Si cette configuration donne l’image d’un équilibre relativement stable, l’analyse des évolutions entre 2019 et 2026 révèle en réalité une transformation progressive des rapports de force. L’Église catholique enregistre un recul de -4 %, tandis que les Églises protestantes perdent -2 %. À l’inverse, les Églises de réveil affichent une progression significative de +6 %, confirmant leur montée en puissance dans le paysage religieux national.
Cette dynamique est encore plus visible lorsqu’on observe la répartition régionale des fidèles. Le catholicisme conserve des positions solides dans plusieurs zones du pays, notamment au Grand Kivu où il atteint 43 %, en Province Orientale (32 %), au Grand Équateur (31 %) et au Grand Bandundu (30 %). Ces chiffres traduisent un ancrage historique profond qui continue d’influencer les pratiques religieuses locales.

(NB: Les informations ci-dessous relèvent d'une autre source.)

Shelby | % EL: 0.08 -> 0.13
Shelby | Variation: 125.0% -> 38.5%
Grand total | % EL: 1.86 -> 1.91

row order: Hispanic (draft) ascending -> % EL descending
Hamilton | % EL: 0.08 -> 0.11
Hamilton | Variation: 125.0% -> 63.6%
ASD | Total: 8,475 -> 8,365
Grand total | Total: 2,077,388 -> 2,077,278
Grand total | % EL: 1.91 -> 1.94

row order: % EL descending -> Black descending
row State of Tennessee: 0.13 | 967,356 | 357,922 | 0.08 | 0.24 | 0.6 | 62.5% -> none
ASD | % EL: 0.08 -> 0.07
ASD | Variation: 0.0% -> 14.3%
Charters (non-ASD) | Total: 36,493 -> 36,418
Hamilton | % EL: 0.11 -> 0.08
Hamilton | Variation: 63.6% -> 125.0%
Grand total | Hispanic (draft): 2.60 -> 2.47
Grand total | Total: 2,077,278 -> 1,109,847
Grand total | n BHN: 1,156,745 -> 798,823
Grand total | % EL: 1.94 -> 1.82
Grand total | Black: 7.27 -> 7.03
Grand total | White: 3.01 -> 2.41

Les Églises protestantes, quant à elles, dominent dans le Grand Katanga avec 33 % des fidèles et maintiennent une forte présence dans le Grand Kivu, où elles atteignent 39 %, se positionnant ainsi au coude-à-coude avec les catholiques.

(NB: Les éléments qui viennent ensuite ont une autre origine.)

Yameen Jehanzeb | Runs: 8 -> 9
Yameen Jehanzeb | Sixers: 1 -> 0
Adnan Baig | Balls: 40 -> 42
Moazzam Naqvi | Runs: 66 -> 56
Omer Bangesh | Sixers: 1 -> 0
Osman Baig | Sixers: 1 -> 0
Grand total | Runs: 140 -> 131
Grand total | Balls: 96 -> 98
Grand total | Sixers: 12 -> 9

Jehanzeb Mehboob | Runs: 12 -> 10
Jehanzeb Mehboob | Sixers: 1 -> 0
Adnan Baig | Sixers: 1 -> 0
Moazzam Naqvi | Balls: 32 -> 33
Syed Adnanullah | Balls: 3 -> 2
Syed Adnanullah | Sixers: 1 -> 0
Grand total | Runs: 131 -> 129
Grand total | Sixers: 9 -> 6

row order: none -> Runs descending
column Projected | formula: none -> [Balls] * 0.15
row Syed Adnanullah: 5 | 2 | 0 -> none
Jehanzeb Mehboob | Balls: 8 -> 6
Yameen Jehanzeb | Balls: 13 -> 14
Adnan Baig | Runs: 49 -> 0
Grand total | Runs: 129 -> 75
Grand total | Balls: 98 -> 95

Mais la véritable évolution vient des Églises de réveil, dont la progression est particulièrement marquée dans les zones urbaines et périurbaines. À Kinshasa, elles rassemblent 44 % des fidèles, devenant ainsi la première force religieuse de la capitale. Elles enregistrent également des niveaux élevés au Kongo Central (42 %) et dans le Grand Kasaï (30 %).
Ces chiffres traduisent une mutation des attentes spirituelles et sociales d’une partie de la population. Les Églises de réveil, souvent caractérisées par leur proximité avec les fidèles, leur dynamisme et leurs messages centrés sur la transformation individuelle, semblent répondre à une demande croissante.
Au-delà des pourcentages, c’est donc une recomposition progressive du paysage religieux qui se dessine en RDC. Si les confessions historiques conservent leur poids, la progression de +6 % des Églises de réveil pourrait, à moyen terme, redéfinir les équilibres traditionnels.